By Roland Lovstad
LCMS staff at national and district levels are emphasizing careful, evangelical considerations as they explore the implications of an opinion from the Commission on Theology and Church Relations (CTCR) that placement of foster or adopted children into homosexual contexts conflicts with the Synod’s doctrinal position.
“Broadly, I think everyone wants to stay in conversation to find the best solution that will allow us to continue to provide the important services to children, yet not compromise our faith,” said Barbara Below, director of social ministry organizations with LCMS World Relief/Human Care.
Below noted that 27 LCMS-affiliated social service organizations — often with titles like Lutheran Social Services or Child and Family Services — provide adoption and foster placement services in 21 states, which include 19 LCMS districts.
“It’s a critical issue because we have a long history of providing foster placement and adoptions through Lutheran care agencies,” she said.
The CTCR posted the opinion June 21 on its Web site. The opinion was requested in early May by Rev. Matthew Harrison, executive director of LCMS World Relief/ Human Care.
“On the basis of the clear teaching of Scripture regarding homosexual behavior and about God’s will and design for marriage and the family as foundational units for society as a whole, it is the opinion of the CTCR that a policy of placing adopted or foster children into homosexual contexts would stand in opposition to the official doctrinal position of the LCMS,” the commission said in its opinion.
The CTCR noted that Scripture does not specifically address questions concerning adoption or foster care, but the opinion said the Bible clearly teaches that homophile behavior is intrinsically sinful, that same-sex unions are contrary to the will of the Creator, and that the God-given union of husband and wife in marriage is the proper context for human procreation.
The opinion also cited LCMS convention resolutions that emphasized those positions.
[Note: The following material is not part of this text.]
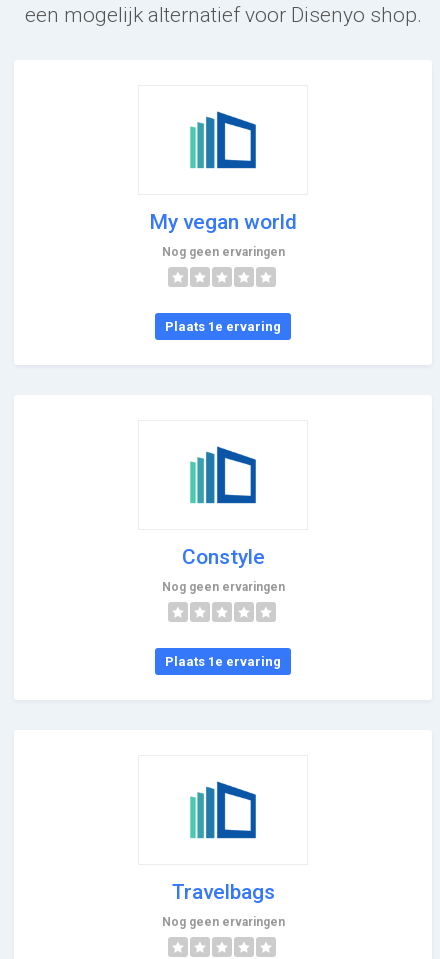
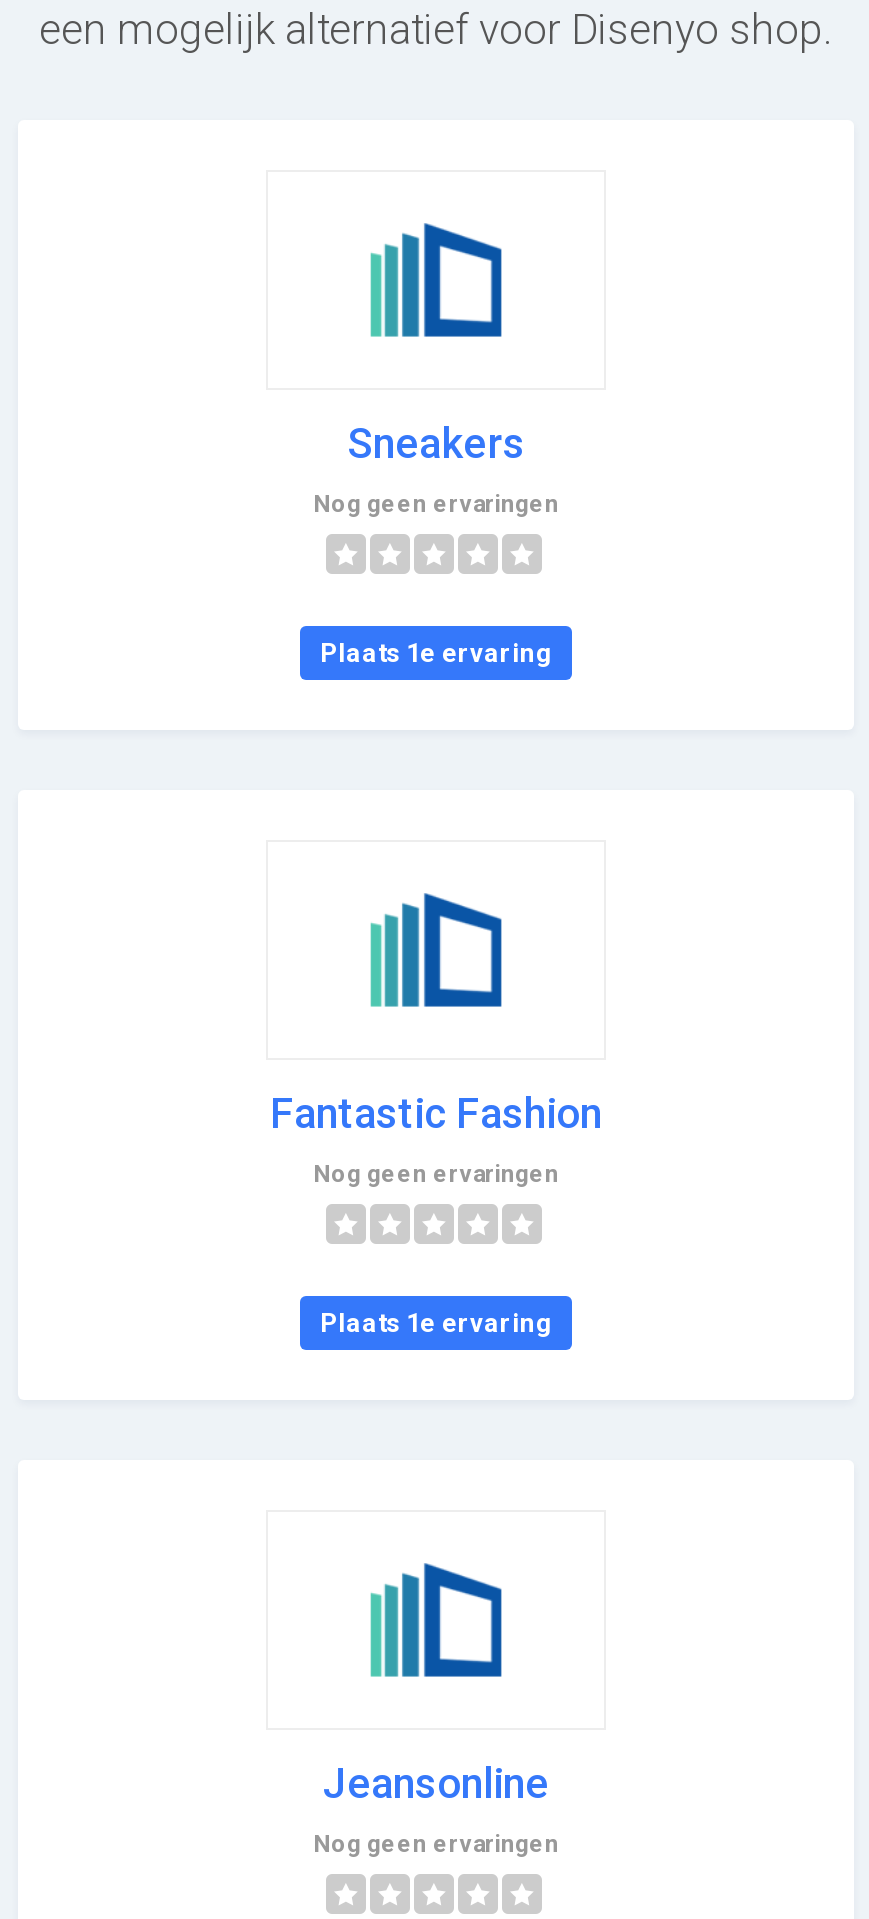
[149,210,297,234] My vegan world -> [347,420,525,468] Sneakers
[182,545,264,569] Constyle -> [270,1090,602,1138] Fantastic Fashion
[172,880,274,904] Travelbags -> [323,1760,549,1808] Jeansonline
Issues about placing adopted or foster children in the households of same-sex couples became news this year when Catholic Charities of Boston announced it would end a 20-year service contract because Massachusetts state law required that homosexuals be allowed to adopt. The agency’s request for an exemption was rejected by the state. The Vatican under Pope Benedict XVI has called homosexual adoption “gravely immoral” because it deprives children of either fatherhood or motherhood.
Below expressed confidence that LCMS Recognized Service Organizations, often affiliated with both the LCMS and the Evangelical Lutheran Church in America, want to provide a solution that continues services for children in accordance with the doctrine and practice of the Synod.
“My general feeling is that no one wants to come to any quick decision that brings a hammer down and forces anyone into a position that is not helpful for the organization or for the children,” she commented. “I think it is our responsibility to faithfully stay in dialog to try to find a solution. But we cannot compromise our beliefs.”
At its June 1-3 convention, the LCMS New England District, which includes congregations in Massachusetts, adopted a resolution directing the district president to request Lutheran Social Services of New England to refrain from further adoptions or foster placements to lesbian and homosexual couples. A delegate brought the resolution to the floor committee during the convention.
Three days after the convention, NED President James Keurulainen met with the LSSNE Board of Directors, which immediately responded by asking him, the bishop of the ELCA’s New England Synod, and the agency’s executive director to appoint a committee of laymen and pastors to address the concern. Keurulainen said he expects some report to the next board meeting in September.
“When I spoke to the LSSNE board, I said it was not my intention to put before them an ultimatum,” Keurulainen told Reporter.
“I want to find a resolution that is God-pleasing and allows us to work together. I strongly want us to work together. At the same time this is a serious issue we need to address in a way that is pleasing to our Lord.”
Keurulainen and the bishop of the ELCA New England Synod both serve as ex-officio members of the LSSNE board. He said the two church bodies and the agency have had an excellent relationship and he wants to do “everything I can in good conscience” to preserve it.
“It looks like we’re out in the forefront. I know the Lord has a solution that is consistent with His will and with the Scriptures,” he added. “We have to find it.”
State anti-discrimination laws and regulations are as varied as the number of states in which social service agencies operate, according to Below. As a result, the implications of the CTCR opinion will vary from one place to another.
“On the whole we have heard different things from agencies,” she said. She explained that some states have laws, regulations, or policies that are set by either the state, county, or city in which the organizations operate. Some licensing authorities permit exemptions from certain regulations, while others do not.
“It’s a challenge for our human-care organizations to meet the needs of children and offer services to the community while at the same time maintaining integrity according to our faith,” Below said.